O’Connor added that the goal is to “be smart and not just grow for growth’s sake.”

Prospect’s reputation

Los Angeles-based Prospect Medical Holdings owns and operates 17 hospitals across five states. A ProPublica investigation published in 2020 found systemic financial mismanagement and patient safety violations across the entire network.

According to the investigation, the company’s founders built the business by acquiring small hospitals in predominantly low-income neighborhoods and then convincing health care providers to “feed Medicaid and Medicare patients” to those facilities. They also slashed costs, often at the expense of staff and patient safety, ProPublica reported.

In 2010, private equity firm Leonard Green & Partners bought a 61% stake in Prospect and by 2021 the company’s revenue had grown to $2.7 billion from $470 million, according to ProPublica.
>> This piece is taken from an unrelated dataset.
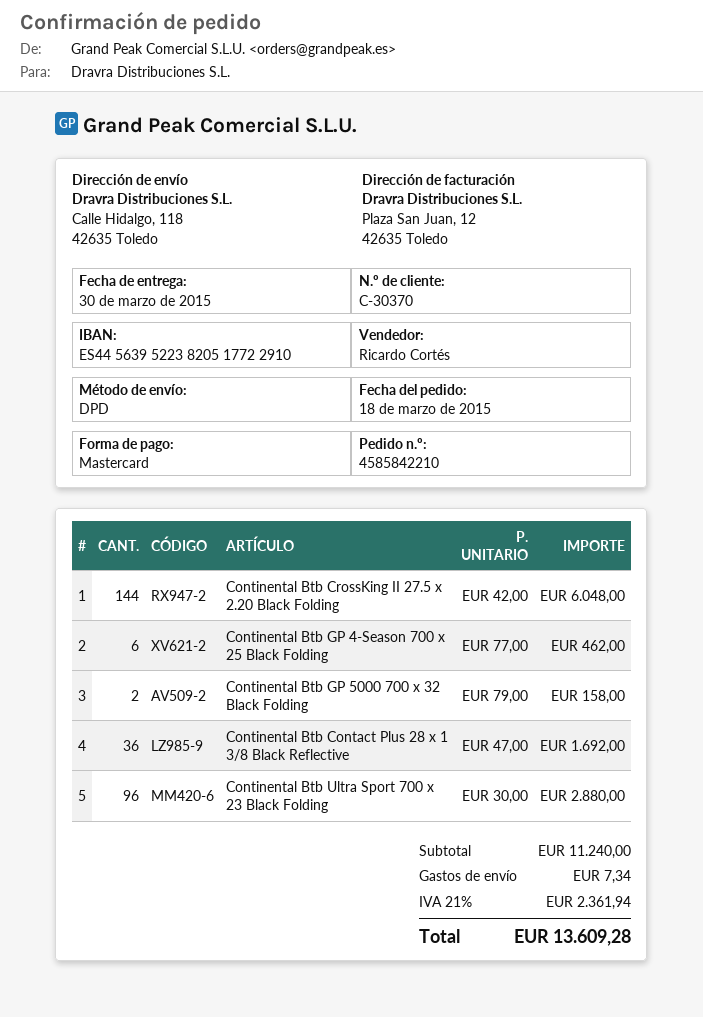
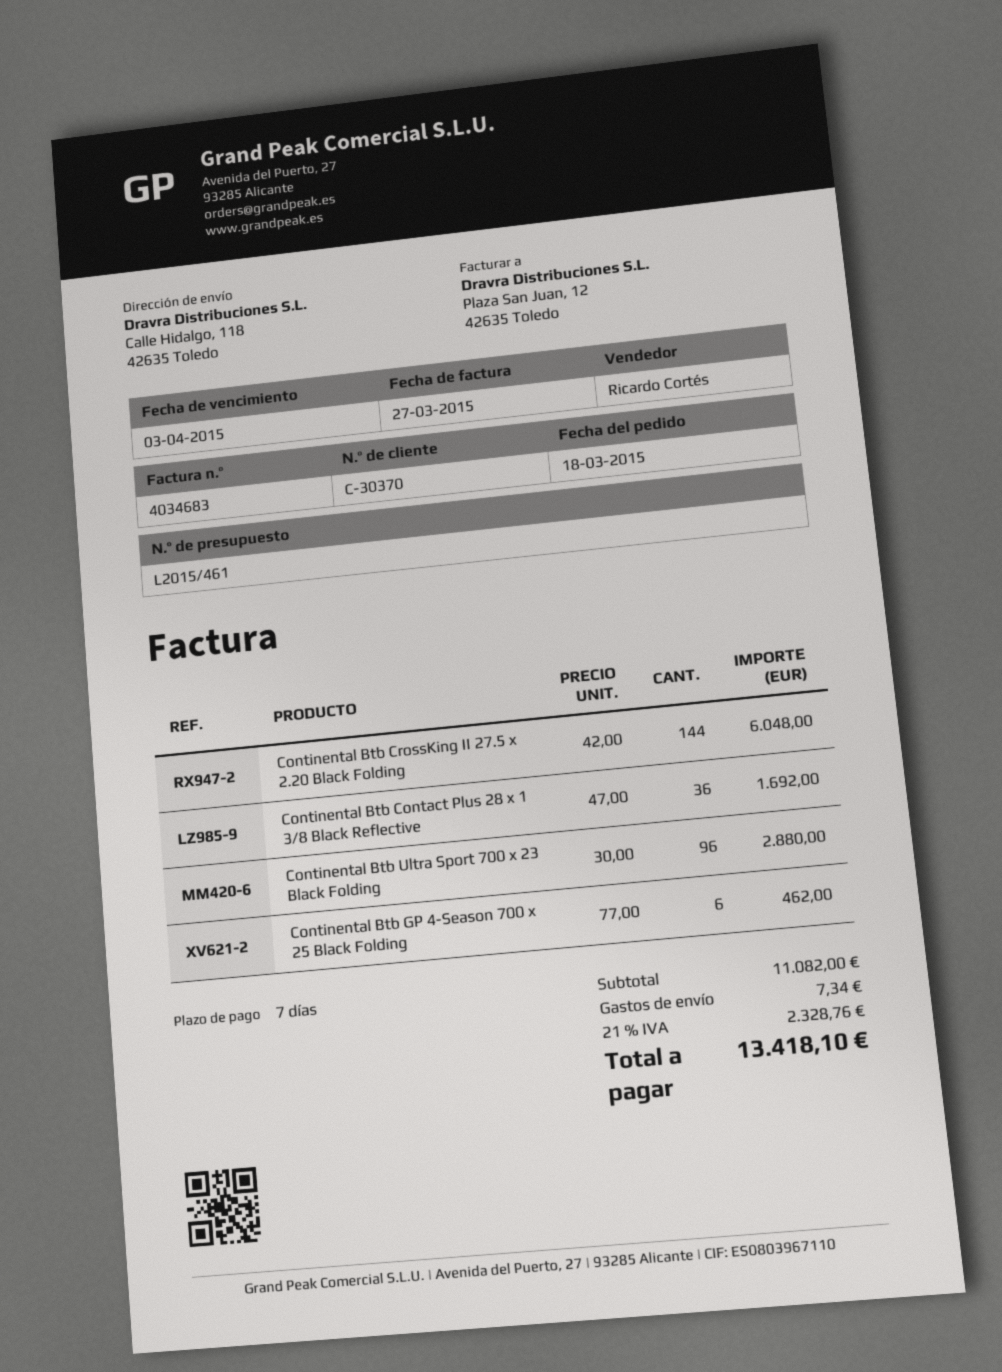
Continental Btb GP 5000 700 x 32 Black Folding: 2 x 79.00 = 158.00 -> none
subtotal: 11240.00 -> 11082.00
tax: 21% = 2361.94 -> 21% = 2328.76
total: 13609.28 -> 13418.10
The private equity firm sold its holding back to Prospect in 2021. Now, Prospect appears to be on a selling spree of its own. In addition to the proposed sale of its Connecticut hospitals, the system is reportedly also looking to sell four Pennsylvania hospitals.

O’Connor said that if the Prospect hospitals join YNHH, “they’ll really become community assets, which is to say the sole purpose of the investment is to provide benefit to the communities they’re in.”